And there's this warning from Adrian Rogers: For some, marriage goes from the ideal to the ordeal to the new deal.

And another one from the same source: If a man opens the door for his wife, either the car is new or she is.


----------



## senza sordino (Oct 20, 2013)

Should midgets be paid under the table?

I found a grey pubic hair the other day. I was a bit surprised, but not as shocked as the other people on the elevator.


----------



## Guest (Aug 14, 2015)

(I'm going to shoe-horn this in here, rather than anywhere else)

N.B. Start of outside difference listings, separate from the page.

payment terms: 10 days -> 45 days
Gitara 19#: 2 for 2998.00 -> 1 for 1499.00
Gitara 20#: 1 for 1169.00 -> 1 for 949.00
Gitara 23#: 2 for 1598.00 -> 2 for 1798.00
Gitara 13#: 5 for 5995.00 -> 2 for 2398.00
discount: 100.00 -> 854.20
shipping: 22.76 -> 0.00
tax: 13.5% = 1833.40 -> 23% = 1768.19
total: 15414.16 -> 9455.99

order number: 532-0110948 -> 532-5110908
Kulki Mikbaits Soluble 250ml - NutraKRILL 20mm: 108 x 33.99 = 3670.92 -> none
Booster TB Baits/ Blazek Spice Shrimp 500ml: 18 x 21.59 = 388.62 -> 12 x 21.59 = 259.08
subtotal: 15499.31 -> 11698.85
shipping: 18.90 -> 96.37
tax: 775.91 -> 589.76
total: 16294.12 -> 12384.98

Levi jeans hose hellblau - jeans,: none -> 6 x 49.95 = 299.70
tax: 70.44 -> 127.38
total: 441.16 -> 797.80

The article is fine, but is just the jumping off point for all the comments....some of which had me in tears of laughter...

http://www.theguardian.com/lifeandstyle/2015/aug/14/15-ways-to-really-annoy-your-partner#comments


----------



## Gaspard de la Nuit (Oct 20, 2014)

This is relevant to classical music.

I was sitting in a music class and the teacher had just played the first movement of beethoven's piano sonata 21 in C major....after he finished he said that it had been composed for a man named Waldstein. A student, with an impressed expression on his face, shook his head affirmatively and replied with, 'Wow, Waldstein must have been some guy"


----------



## Vaneyes (May 11, 2010)




----------



## geralmar (Feb 15, 2013)

Behind every successful man is an astonished wife.


----------



## Dr Johnson (Jun 26, 2015)

"If all the girls attending [the Yale prom] were laid end to end, I wouldn't be at all surprised."

Dorothy Parker.


----------



## Belowpar (Jan 14, 2015)

Ingélou said:


> Is your friend Scottish? Taggart (my husband) uses the same expression.
> 
> In the same vein I like, 'If she could just *see herself*...!'
> (The tone must be a rich amalgam of pity and scorn.)


No I don't think so but she did say it was handed down to her from her Gran, so who knows?

Another one.

Why do people insist on getting dressed in the dark?


----------



## Belowpar (Jan 14, 2015)

When I go I want to die quietly, in my sleep, like my Dad.
Not screaming and crying like his passengers.


Emo Phillips. 
(and others apparently - bet he hates Google)


----------



## Taggart (Feb 14, 2013)

Yes, I know it from Bob Monkhouse who is slightly older.

Two more of his on the same topic:

I'm rather relaxed about death. From quite an early age I've regarded it as part of the deal, the unwritten guarantee that comes with your birth certificate.

I'm not afraid of death. The only problem is that you're so bloody stiff the next day.


----------



## Belowpar (Jan 14, 2015)

Taggart said:


> Yes, I know it from Bob Monkhouse who is slightly older.
> 
> Two more of his on the same topic:
> 
> ...


I rather liked him and have heard his singing in The Boys from Syracuse.

My favourite

When I said I was going to become a comedian, they all laughed. 
Well, they're not laughing now.


----------



## Guest (Sep 6, 2015)

Clowns divorce. Custardy battle.


----------



## geralmar (Feb 15, 2013)

Heard five minutes ago on SpongeBob SquarePants:

SpongeBob: "Patrick, it's time we faced reality."
Patrick: "We've gone this far; why start now?"


----------



## haydnfan (Apr 13, 2011)

"Build a man a fire, and he'll be warm for a day. Set a man on fire, and he'll be warm for the rest of his life."

--Terry Pratchett


----------



## Guest (Sep 7, 2015)

I'd like to tell you a little about myself. It's a personal pronoun that means me.


----------



## Dr Johnson (Jun 26, 2015)

"Egotist, n. A person of low taste, more interested in himself than in me."

Ambrose Bierce, _The Devil's Dictionary_


----------



## geralmar (Feb 15, 2013)

There are two types of men: those who admit they are afraid of their wives, and those who are lying.


----------



## GreenMamba (Oct 14, 2012)

Apologies for going blue, but:

"He that do get a wench with child and marry her afterwards is as if a man should s*** in his hat and then clap it on his head."

Earl of Sandwich (as reported by Samuel Pepys)


----------



## Huilunsoittaja (Apr 6, 2010)

geralmar said:


> Heard five minutes ago on SpongeBob SquarePants:
> 
> SpongeBob: "Patrick, it's time we faced reality."
> Patrick: "We've gone this far; why start now?"


Wowww SS getting existential on us! lol they weren't talking like that when I was younger! It's too bad it's not a funny show anymore.


----------